C’è chi è disposto a scommettere che questo piano naufragherà come tutti quelli che lo hanno preceduto anche perché si basa su una affermazione tutta da verificare: e cioè che i fondi europei destinati ai rom arrivino effettivamente e che non vengano dirottati verso altri lidi più o meno legali.
Noi, che vogliamo essere ottimisti, non diciamo che sarà un buco nell’acqua.
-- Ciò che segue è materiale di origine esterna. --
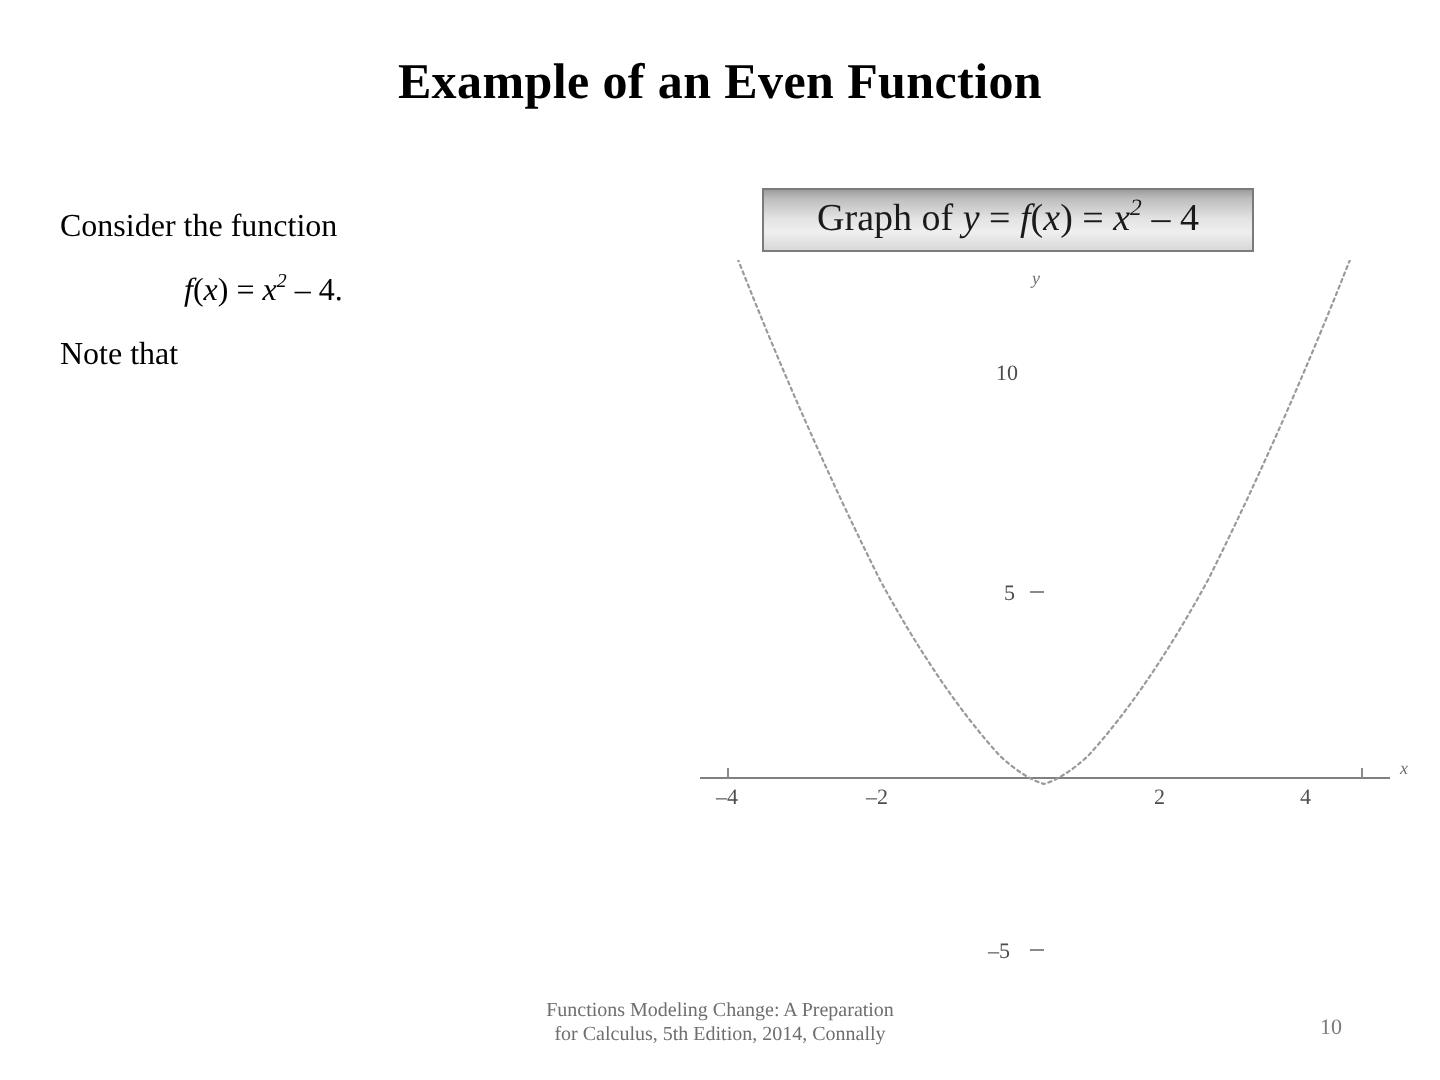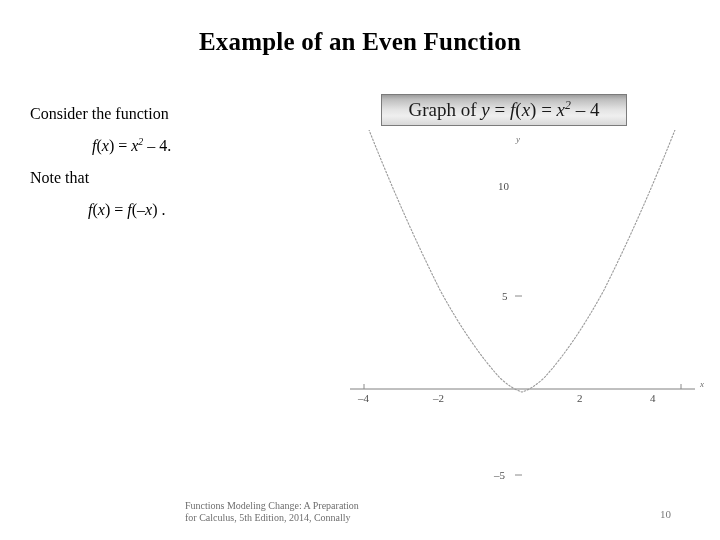"f(x) = f(–x) ." div.txt-line { html: <div> <span>f</span><span>(</span><span>x</span><span>) = </span><span>f</span><span>(–</span><span>x</span><span>) .</span> </div> -> none }
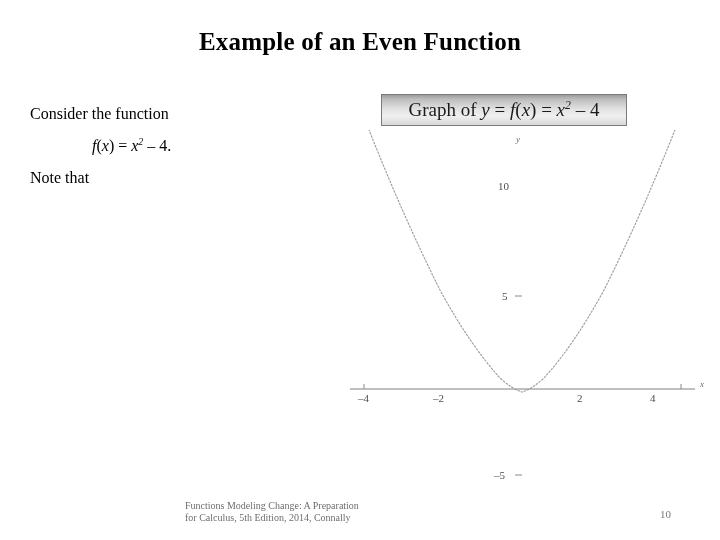"Functions Modeling Change: A Preparation" #footer-citation { text-align: none -> center }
Diciamo, però, che sarebbe costato poco o nulla alla amministrazione romana avere un po’ di coraggio e mostrare che cinque o settemila persone possono entrare a far parte del tessuto sociale di una città accogliente e solidale oggi stesso, non domani né “entro due anni”. Perché ogni giorno trascorso nei campi è una scommessa persa per tutti, a cominciare da chi ci governa.
E uno schiaffo alla democrazia.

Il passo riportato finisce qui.